History and culture - Western Slope
Canyon Pintado: a thousand years of rock art on the road to Rangely
A 16,000-acre stretch of public land along Highway 139 south of Rangely holds Fremont and Ute rock art panels, some close to a thousand years old, reachable from marked pull-offs.
Published June 10, 2026 - Last verified June 15, 2026
Drive south from Rangely on Highway 139 and the canyon walls start to do something unusual: they have pictures on them. Canyon Pintado spreads across more than 16,000 acres of public land along about 15 miles of the highway, and the rock holds petroglyphs pecked into stone and pictographs painted with pigments from plants and minerals. Some panels were made by Fremont people roughly a thousand years ago; others are Ute work from more recent centuries. The Bureau of Land Management counts this among the larger concentrations of Fremont rock art in the region.

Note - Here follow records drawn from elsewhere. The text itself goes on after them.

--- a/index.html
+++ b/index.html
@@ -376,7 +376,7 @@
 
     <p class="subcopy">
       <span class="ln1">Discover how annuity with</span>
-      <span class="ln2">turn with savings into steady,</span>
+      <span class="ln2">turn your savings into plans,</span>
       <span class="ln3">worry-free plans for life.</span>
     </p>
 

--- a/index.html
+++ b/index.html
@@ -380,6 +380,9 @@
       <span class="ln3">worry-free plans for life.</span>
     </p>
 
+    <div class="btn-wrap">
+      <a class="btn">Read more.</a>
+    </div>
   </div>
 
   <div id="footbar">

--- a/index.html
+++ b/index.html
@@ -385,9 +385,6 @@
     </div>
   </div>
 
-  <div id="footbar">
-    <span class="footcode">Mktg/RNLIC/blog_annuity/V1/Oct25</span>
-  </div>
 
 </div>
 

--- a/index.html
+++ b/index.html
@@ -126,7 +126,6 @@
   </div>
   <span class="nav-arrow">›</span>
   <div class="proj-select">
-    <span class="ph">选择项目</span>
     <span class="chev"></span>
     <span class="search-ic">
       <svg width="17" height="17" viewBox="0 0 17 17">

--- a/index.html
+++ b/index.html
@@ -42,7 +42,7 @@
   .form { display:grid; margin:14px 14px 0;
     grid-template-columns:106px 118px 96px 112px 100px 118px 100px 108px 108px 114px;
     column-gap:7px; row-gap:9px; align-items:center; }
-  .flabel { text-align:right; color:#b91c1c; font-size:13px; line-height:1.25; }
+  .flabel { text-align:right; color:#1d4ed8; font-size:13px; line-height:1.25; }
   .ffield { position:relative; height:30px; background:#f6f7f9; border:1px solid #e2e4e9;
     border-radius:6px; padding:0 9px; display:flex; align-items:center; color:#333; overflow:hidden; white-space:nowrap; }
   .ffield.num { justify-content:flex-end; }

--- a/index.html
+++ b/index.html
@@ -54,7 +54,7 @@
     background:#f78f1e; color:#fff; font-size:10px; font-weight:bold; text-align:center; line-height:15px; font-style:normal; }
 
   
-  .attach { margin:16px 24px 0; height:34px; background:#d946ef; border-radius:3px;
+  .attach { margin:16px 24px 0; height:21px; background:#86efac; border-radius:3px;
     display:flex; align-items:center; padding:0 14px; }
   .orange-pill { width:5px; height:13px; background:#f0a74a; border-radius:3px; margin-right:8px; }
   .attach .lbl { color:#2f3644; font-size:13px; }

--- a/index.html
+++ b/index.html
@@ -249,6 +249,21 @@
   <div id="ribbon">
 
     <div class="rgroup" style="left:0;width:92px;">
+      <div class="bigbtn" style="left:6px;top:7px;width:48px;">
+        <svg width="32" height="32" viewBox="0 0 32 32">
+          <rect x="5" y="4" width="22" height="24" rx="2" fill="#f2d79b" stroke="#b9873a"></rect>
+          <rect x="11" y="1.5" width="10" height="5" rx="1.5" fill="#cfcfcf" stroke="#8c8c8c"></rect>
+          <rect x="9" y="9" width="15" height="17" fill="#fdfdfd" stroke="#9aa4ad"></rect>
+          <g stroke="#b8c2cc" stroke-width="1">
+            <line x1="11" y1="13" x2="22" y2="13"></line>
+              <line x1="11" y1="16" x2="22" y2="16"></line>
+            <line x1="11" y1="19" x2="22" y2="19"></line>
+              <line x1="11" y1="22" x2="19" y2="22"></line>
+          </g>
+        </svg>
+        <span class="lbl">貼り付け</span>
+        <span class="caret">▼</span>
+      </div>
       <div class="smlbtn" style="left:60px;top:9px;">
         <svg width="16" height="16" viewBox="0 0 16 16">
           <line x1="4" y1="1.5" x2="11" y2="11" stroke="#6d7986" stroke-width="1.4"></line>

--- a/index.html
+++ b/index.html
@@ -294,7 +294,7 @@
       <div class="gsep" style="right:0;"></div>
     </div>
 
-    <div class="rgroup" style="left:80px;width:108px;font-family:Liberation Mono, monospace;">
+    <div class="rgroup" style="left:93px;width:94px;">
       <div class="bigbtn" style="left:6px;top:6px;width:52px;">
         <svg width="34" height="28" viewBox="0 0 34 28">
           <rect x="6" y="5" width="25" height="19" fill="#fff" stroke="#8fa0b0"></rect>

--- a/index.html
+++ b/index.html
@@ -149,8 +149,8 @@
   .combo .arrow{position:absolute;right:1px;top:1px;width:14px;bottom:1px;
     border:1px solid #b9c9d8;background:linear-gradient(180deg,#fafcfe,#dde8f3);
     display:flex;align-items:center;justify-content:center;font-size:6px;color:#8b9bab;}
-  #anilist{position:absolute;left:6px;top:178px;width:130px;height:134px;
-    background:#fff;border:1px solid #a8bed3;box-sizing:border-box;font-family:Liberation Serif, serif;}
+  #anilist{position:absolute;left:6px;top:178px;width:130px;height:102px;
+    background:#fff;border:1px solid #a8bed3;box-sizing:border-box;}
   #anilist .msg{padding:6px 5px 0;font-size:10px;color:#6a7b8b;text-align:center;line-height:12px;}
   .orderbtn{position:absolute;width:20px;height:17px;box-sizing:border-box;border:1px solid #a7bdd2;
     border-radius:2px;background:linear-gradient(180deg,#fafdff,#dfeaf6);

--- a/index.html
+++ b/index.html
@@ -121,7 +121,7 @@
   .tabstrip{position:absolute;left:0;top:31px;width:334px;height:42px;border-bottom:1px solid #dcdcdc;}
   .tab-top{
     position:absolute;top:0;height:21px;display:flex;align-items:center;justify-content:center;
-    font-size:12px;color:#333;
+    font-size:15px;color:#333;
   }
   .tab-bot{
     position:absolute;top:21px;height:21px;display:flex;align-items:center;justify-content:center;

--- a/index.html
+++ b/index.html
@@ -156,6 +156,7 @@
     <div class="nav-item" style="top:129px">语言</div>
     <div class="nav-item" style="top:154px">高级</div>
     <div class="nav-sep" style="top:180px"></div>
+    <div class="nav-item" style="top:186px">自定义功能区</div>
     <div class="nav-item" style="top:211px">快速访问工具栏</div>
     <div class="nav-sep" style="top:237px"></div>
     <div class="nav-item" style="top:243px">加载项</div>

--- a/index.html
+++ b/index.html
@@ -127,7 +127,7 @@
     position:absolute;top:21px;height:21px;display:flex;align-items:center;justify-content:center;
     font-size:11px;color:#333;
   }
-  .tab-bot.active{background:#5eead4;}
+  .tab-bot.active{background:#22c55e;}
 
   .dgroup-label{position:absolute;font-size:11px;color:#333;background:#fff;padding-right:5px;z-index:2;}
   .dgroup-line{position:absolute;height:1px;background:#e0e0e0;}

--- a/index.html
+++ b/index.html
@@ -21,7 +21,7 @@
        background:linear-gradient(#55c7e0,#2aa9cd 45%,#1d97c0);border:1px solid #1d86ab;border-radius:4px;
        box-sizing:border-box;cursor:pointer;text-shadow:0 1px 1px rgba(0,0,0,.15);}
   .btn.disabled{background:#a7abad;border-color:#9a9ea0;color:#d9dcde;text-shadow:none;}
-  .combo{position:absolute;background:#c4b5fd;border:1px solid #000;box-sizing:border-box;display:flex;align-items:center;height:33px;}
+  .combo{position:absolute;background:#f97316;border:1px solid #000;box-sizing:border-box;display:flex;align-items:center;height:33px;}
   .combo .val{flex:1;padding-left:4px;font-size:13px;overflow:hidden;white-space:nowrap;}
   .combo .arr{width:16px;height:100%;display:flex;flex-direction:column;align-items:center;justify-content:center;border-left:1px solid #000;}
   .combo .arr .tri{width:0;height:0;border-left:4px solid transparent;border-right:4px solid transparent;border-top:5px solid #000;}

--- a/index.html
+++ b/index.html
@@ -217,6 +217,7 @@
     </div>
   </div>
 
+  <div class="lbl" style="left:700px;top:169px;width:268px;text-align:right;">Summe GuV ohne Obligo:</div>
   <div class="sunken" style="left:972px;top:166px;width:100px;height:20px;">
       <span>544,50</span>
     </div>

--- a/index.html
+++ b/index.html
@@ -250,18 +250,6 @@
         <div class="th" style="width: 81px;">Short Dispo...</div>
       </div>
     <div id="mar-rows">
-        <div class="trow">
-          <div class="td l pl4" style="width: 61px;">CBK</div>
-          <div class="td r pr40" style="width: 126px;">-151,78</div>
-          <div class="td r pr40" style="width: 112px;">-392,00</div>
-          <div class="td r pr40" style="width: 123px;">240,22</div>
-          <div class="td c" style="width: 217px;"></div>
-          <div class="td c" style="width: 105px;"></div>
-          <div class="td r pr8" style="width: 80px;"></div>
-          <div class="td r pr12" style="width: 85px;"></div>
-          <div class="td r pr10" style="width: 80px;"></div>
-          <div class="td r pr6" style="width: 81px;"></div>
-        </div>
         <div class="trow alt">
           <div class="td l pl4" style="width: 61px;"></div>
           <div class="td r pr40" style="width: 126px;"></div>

The name is old, too. In 1776 the Spanish friars Dominguez and Escalante passed through, noted all the painted rock, and called the place Canon Pintado, “Painted Canyon.”
You do not have to scramble or guess to see it. Eight marked sites sit right off the highway, with short trails and signs, and the chamber in town hands out a self-guided tour brochure. One stop, Lookout Point, is a calendar the Fremont carved into sandstone to track the seasons for planting.
These figures have lasted centuries because people leave them be. Skin oils and footsteps wear them away, so look closely but do not touch the panels or climb the boulders that hold them. For the site list and current conditions, start with the BLM’s Canyon Pintado page.